Did he deserve to die? No. But she deserved to live, and if that was selfish, then so be it. As parallel as one contrived to align one’s life with a spouse, that illusion merely covered the essential fact of aloneness. Our birth brought separation—and in that separation, ever after, we lived and we died. How convenient, she thought. How nice a justification. She gave it credence and she didn’t. He was dead—and that was right and it was wrong, right wrong right wrong, like a punchdrunk fighter being drubbed in an unending loop of pain and punishment.

Outside her window, the geese fluttered up and honked by. Sherry’s moans grew more intense as her fumbling hand found Katt’s left breast, thumbing the nipple hard, making more difficult the concentration Katt needed. Too dark in here.. She ought to have lit a candle. Babble babble, her mind, her body. She loved her lover’s cervix, but it fell short of being sufficient, the healing somehow elusive.

Another time she’d be stronger, she’d get the growth and rein in its stampede, tame the renegade cells or sheer them away. How she might do that occurred to her later at the lip of sleep, not to return to remembrance until fresh coffee steamed Sherry’s love-aroma from her upper lip into her nostrils the next afternoon. For now, she gave up the attempt and merged into complete sensuality, slick fingers finding and come-hithering Sherry’s G-spot, her other hand snaking down through the thick red thatch, furrowing labia apart, rhythming the moist nub she found there, bending at last to taste its elemental goodness. Love was good. She hadn’t known such love in a long time: healing, delivered from the heart, its ebb and flow moon-whole. The sadness, though it hung about, softened in the blessing of Sherry’s unconditional acceptance of Katt, just as she was, even if Katt’s just-as-she-was remained in essence unknown. Guilt eased back into her when she wasn’t looking, taking up its steady vigil over her; but it remained in abeyance, a deep yet mild ache that granted her some respite from its goad.

Katt fingered and kissed scar tissue, tracing letters across her lover’s back.

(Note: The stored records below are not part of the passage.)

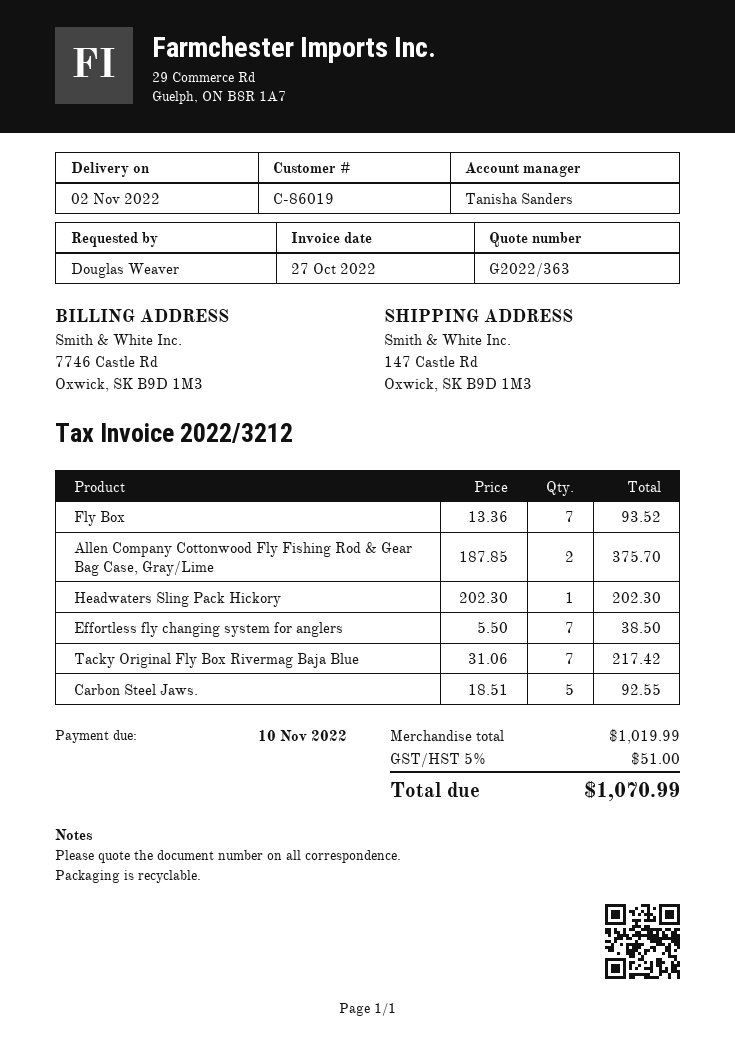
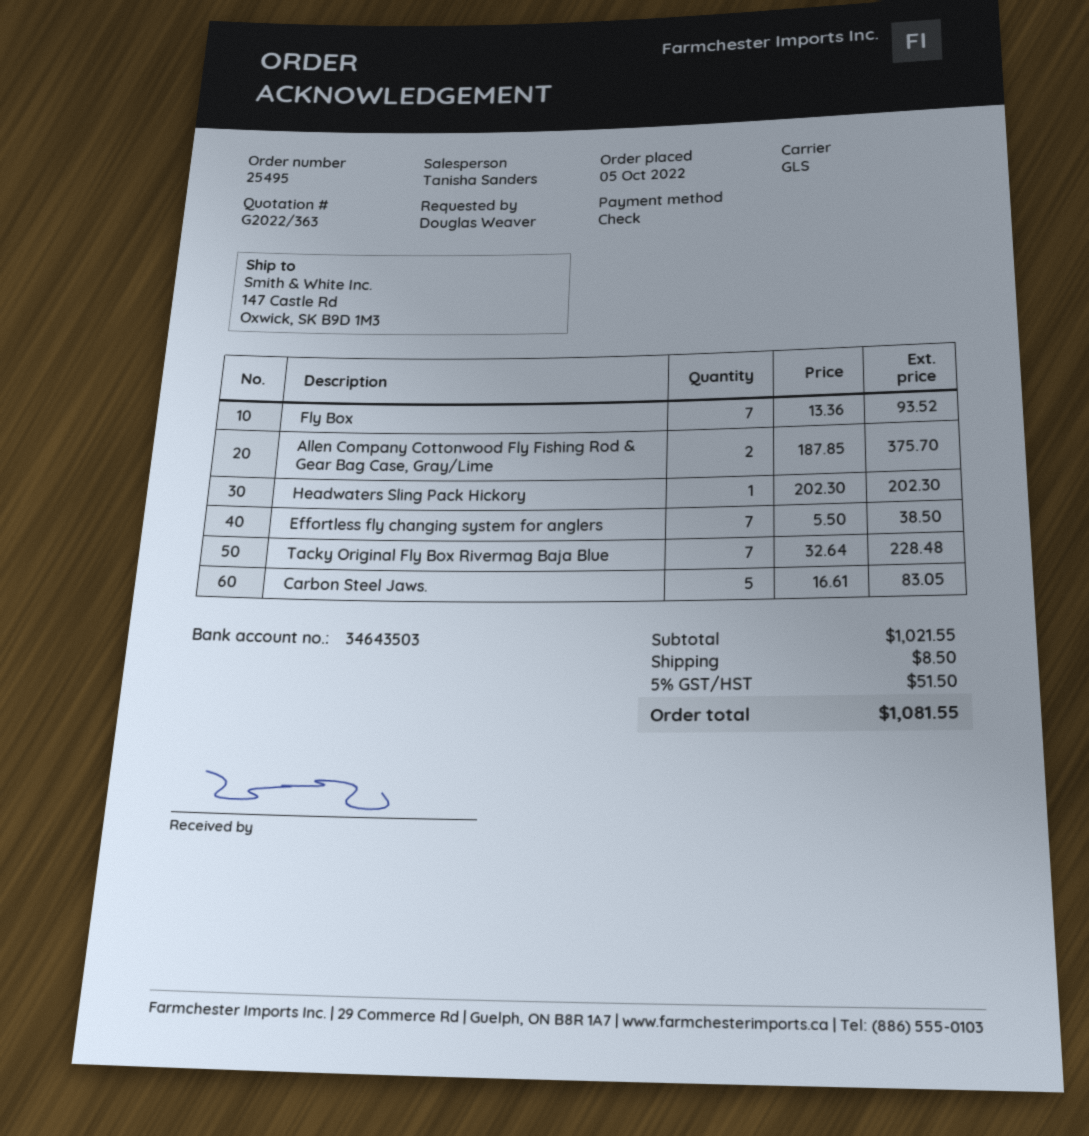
Tacky Original Fly Box Rivermag Baja Blue: 7 x 31.06 = 217.42 -> 7 x 32.64 = 228.48
Carbon Steel Jaws.: 5 x 18.51 = 92.55 -> 5 x 16.61 = 83.05
subtotal: 1019.99 -> 1021.55
shipping: none -> 8.50
tax: 5% = 51.00 -> 5% = 51.50
total: 1070.99 -> 1081.55

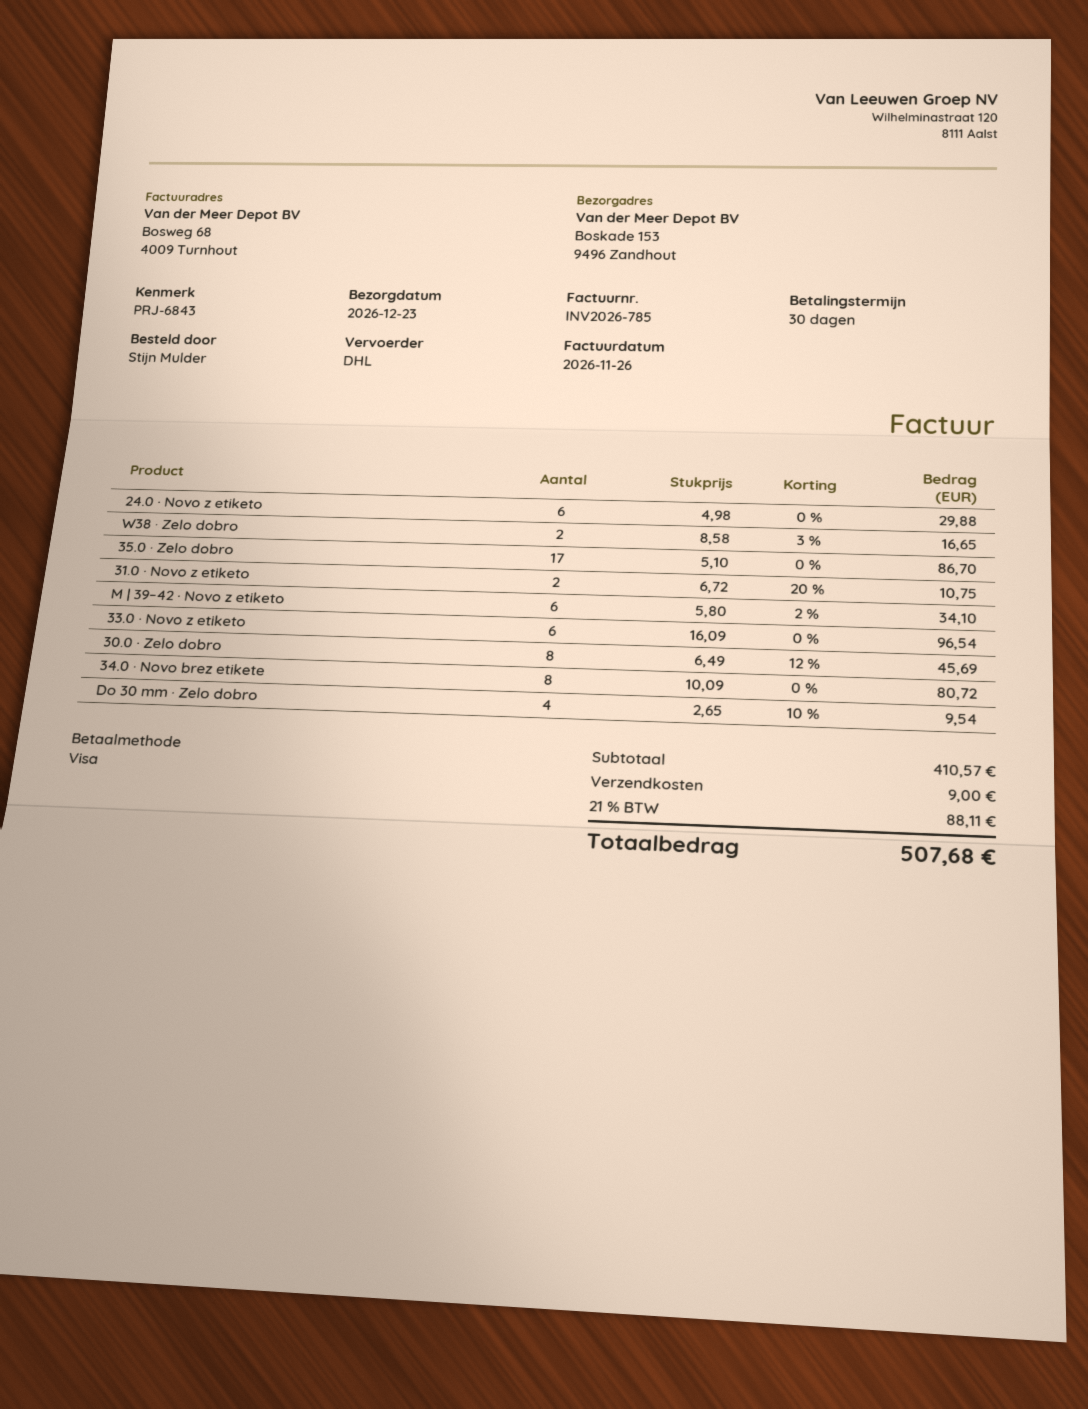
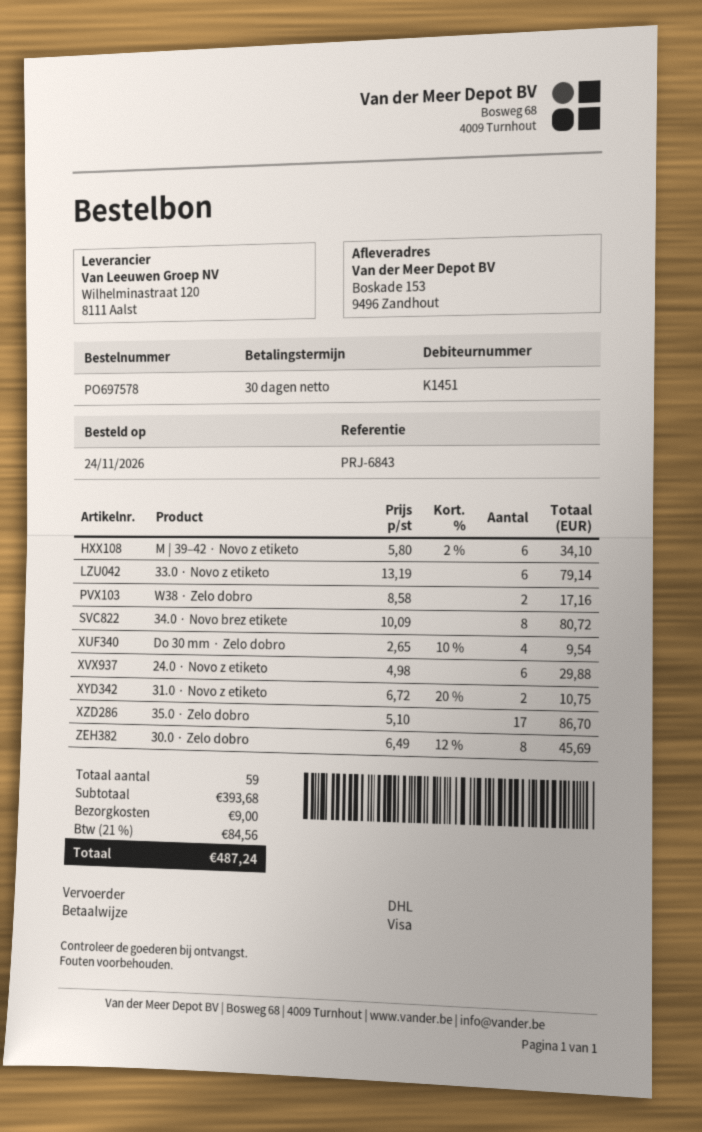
W38 · Zelo dobro: 2 x 8.58 - 3% = 16.65 -> 2 x 8.58 = 17.16
33.0 · Novo z etiketo: 6 x 16.09 = 96.54 -> 6 x 13.19 = 79.14
subtotal: 410.57 -> 393.68
tax: 21% = 88.11 -> 21% = 84.56
total: 507.68 -> 487.24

Mine, she thought. All mine.

Bleeding Under Moonlight

Tuesday, August thirty-first. A full moon tonight at Lyra’s cabin. Katt caught Sherry at her office, two rings and she answered, her voice softening as soon as Katt said hello. “I’m taking you somewhere special tonight.”

“Where?” asked Sherry.

“You’ll find out.”

“Oh, c’mon, c’mon, I want to know.”

“Nope,” Katt said. “My lips are sealed.”

And they went on in that vein like schoolgirls for an-amused few minutes. Katt told Sherry to meet her for soup and salad at Alfalfa’s, six o’clock sharp, and hung up. A call to Healing Pathways (Lyra overjoyed to hear happiness in Katt’s voice) had confirmed that the cabin was free and that they would not be disturbed. Although Katt was still bothered by the secrets she held inside, the communion she and her lover had shared all night—sleeping, waking, half awake and then nicely roused into a new tussle—had turned a corner on sorrow, had left guilt foundering in the dust. Five took forever to arrive. But when it did, Katt logged out of her workstation, gathered her papers, and bounded down the stairs to the parking lot.

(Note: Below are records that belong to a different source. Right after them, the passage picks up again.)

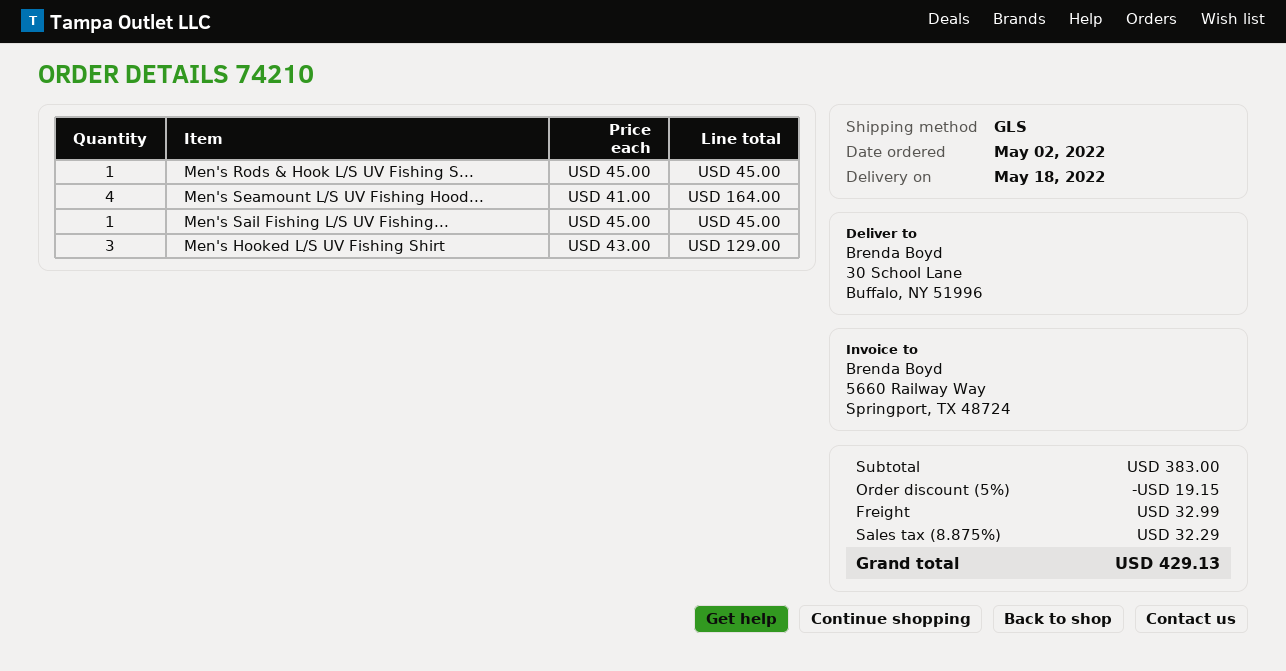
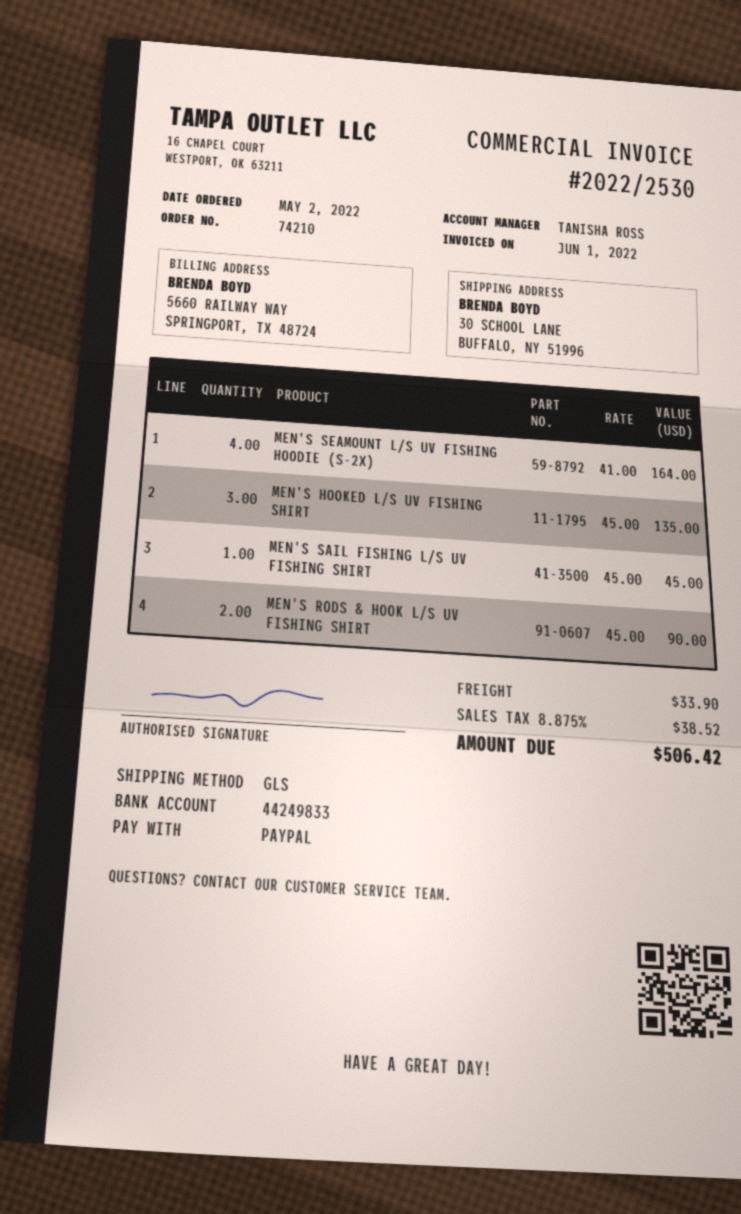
Men's Rods & Hook L/S UV Fishing S...: 1 x 45.00 = 45.00 -> 2 x 45.00 = 90.00
Men's Hooked L/S UV Fishing Shirt: 3 x 43.00 = 129.00 -> 3 x 45.00 = 135.00
discount: 5% = 19.15 -> none
shipping: 32.99 -> 33.90
tax: 8.875% = 32.29 -> 8.875% = 38.52
total: 429.13 -> 506.42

She had no idea how such an unlikely phenomenon as an energy vortex could grant her such powers—could, with the help of the full moon’s rays, redouble them. Thank God no faith, naive or otherwise, had been required. It had gone on its subtle way inside her in the face of manifest doubt and skepticism. And soon, with her new love naked beneath the skylight, a fire raging in the fireplace, she would be able at last to confront the cancerous threat, reverse it, undo it, restore the body’s true harmony—giving Sherry no clue as to what she was about, but couching it in intimacy and eventually turning it into that. Indeed, it was that. Her power as she delivered it was—had always been—a gift of love; reversing it had run counter to love.

By five twenty she was home. Conner had made himself a bowl of popcorn, looking a little guilty at being caught snacking so near dinnertime. “Hi,” Katt said, leaning to kiss her son’s cheek. “How’s every little thing?”